• What needs to be done:
Reproduce the listing below from the line with "único indivíduo, demonstra" to the line with "- Plot size - 30 Feet x 50 Feet", both lines included, character for character, minus any pictures.

• Task inputs:
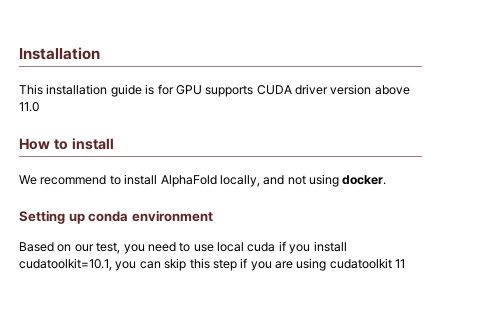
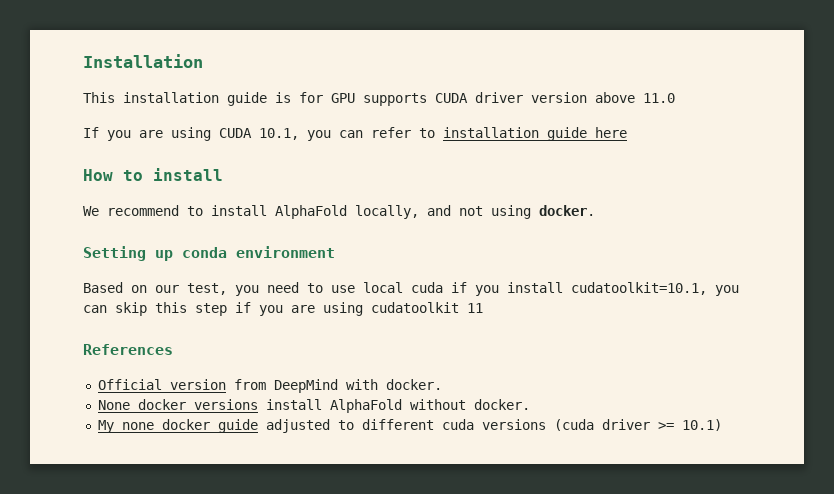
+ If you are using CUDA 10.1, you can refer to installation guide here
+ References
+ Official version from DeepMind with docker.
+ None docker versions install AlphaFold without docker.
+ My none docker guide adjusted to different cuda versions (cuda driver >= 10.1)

...

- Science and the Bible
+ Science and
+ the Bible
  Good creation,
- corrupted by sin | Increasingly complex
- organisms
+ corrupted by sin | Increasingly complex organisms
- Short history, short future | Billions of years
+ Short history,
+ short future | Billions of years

...

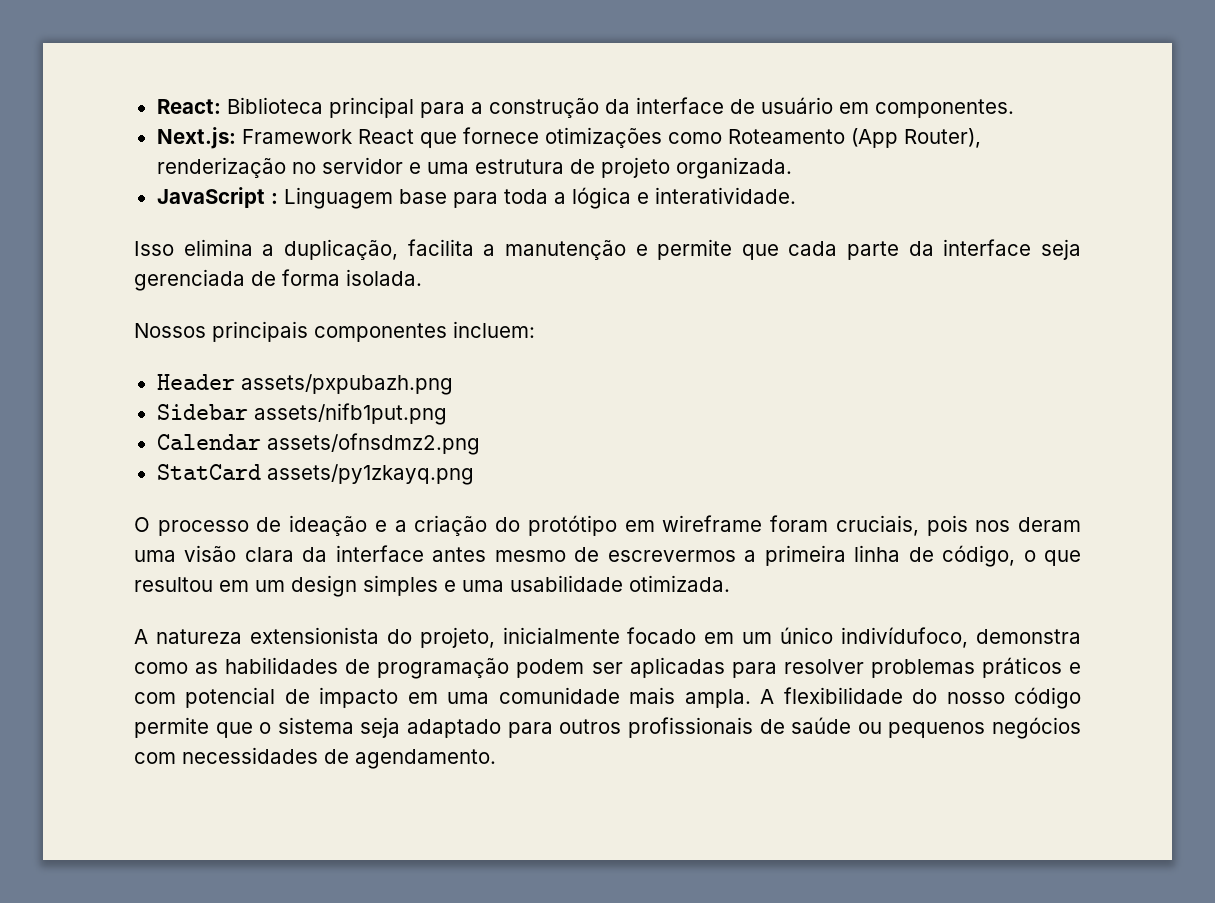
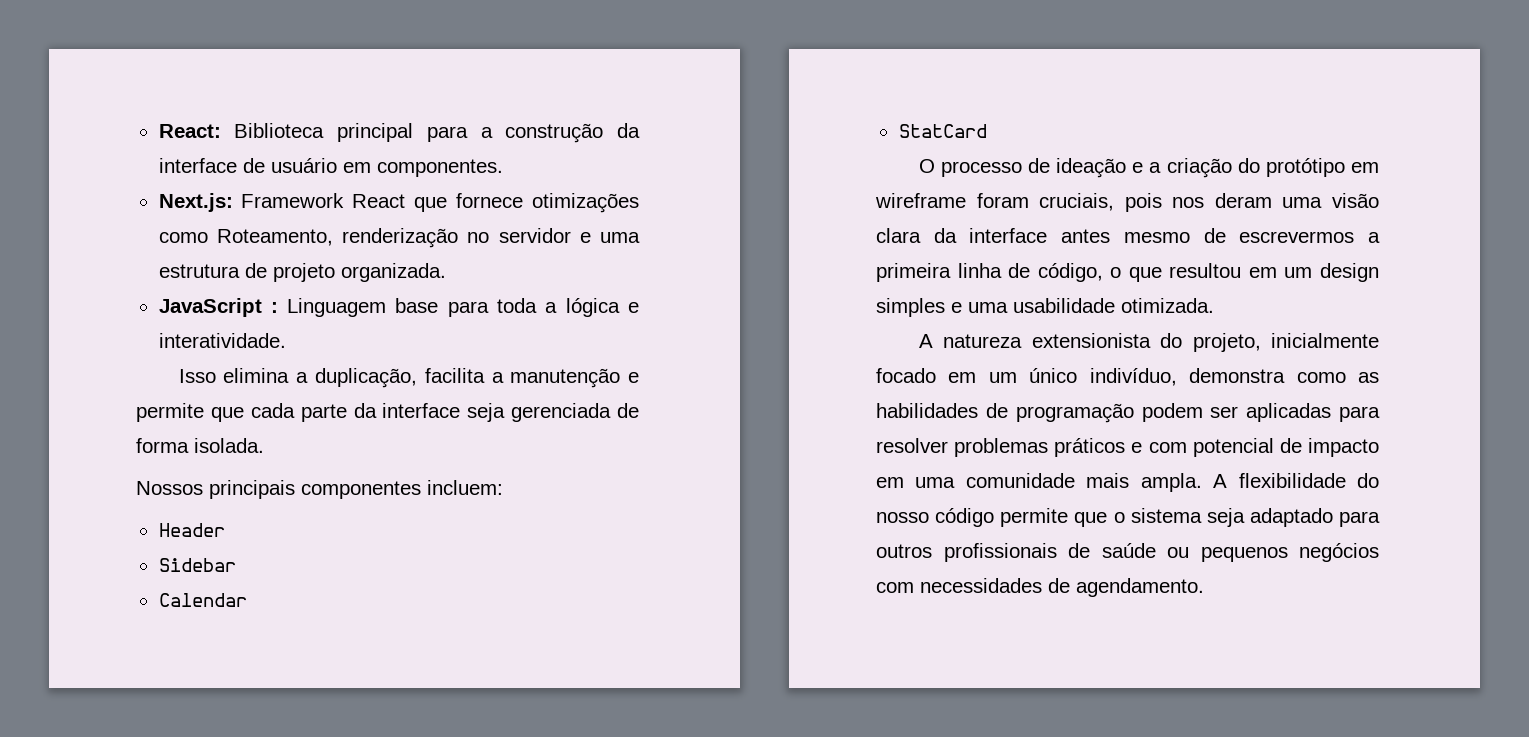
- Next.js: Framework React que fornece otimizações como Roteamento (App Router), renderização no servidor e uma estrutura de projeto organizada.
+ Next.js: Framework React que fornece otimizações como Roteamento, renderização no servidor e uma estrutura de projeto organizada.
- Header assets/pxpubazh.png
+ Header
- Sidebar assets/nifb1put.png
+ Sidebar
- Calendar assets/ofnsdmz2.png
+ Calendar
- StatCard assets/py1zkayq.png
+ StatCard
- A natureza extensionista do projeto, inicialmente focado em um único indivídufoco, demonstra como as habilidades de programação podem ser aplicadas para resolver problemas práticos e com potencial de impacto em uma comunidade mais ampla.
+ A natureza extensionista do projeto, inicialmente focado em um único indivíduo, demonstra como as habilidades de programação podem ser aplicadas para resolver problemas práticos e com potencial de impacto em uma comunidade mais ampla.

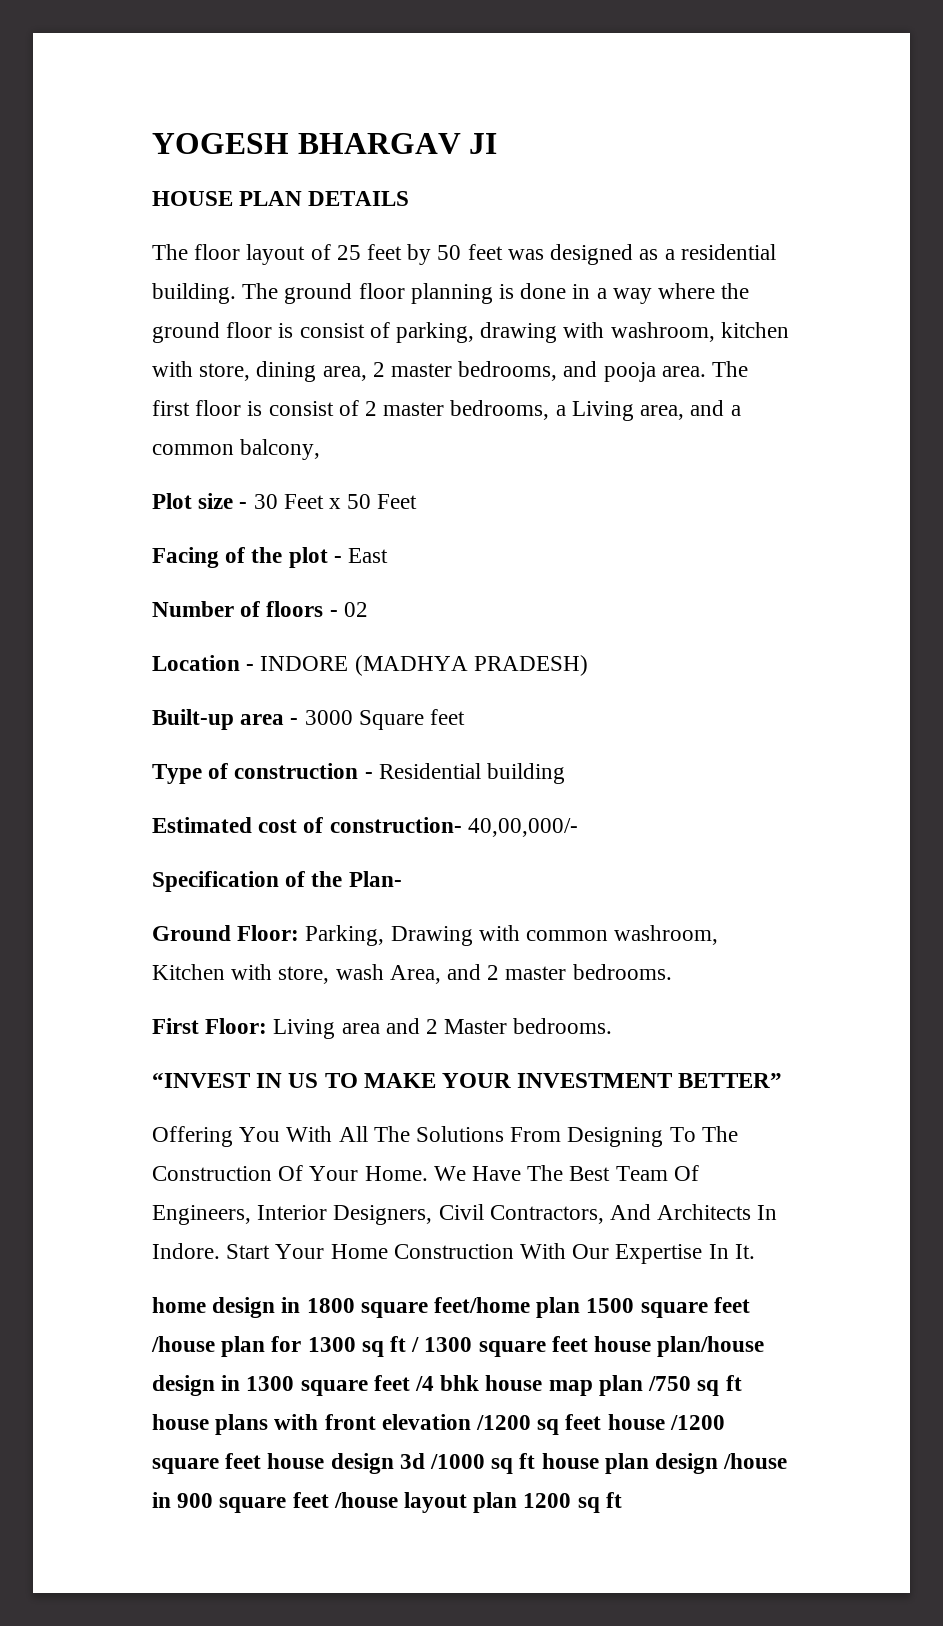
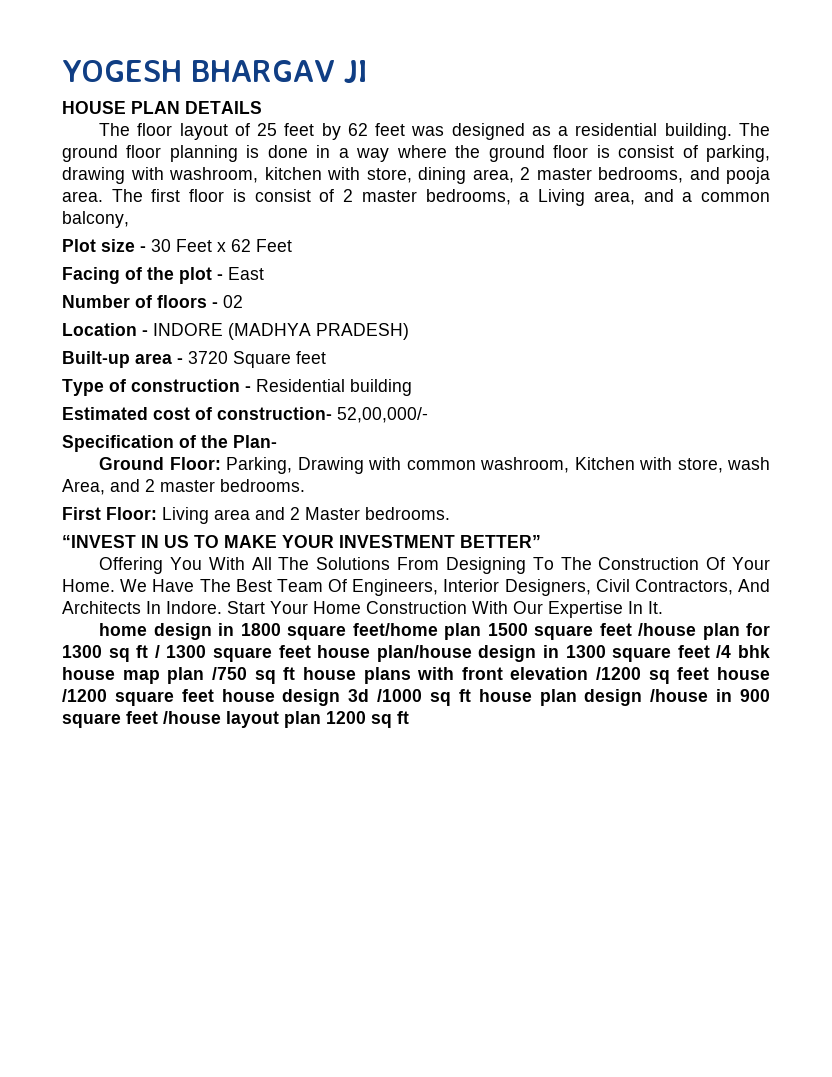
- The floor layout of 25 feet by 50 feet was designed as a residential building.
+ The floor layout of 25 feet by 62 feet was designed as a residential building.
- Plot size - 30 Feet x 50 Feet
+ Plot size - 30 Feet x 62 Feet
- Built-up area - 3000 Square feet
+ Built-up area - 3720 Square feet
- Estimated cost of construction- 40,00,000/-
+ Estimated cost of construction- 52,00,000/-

• Result for this exercise:
+ A natureza extensionista do projeto, inicialmente focado em um único indivíduo, demonstra como as habilidades de programação podem ser aplicadas para resolver problemas práticos e com potencial de impacto em uma comunidade mais ampla.

- The floor layout of 25 feet by 50 feet was designed as a residential building.
+ The floor layout of 25 feet by 62 feet was designed as a residential building.
- Plot size - 30 Feet x 50 Feet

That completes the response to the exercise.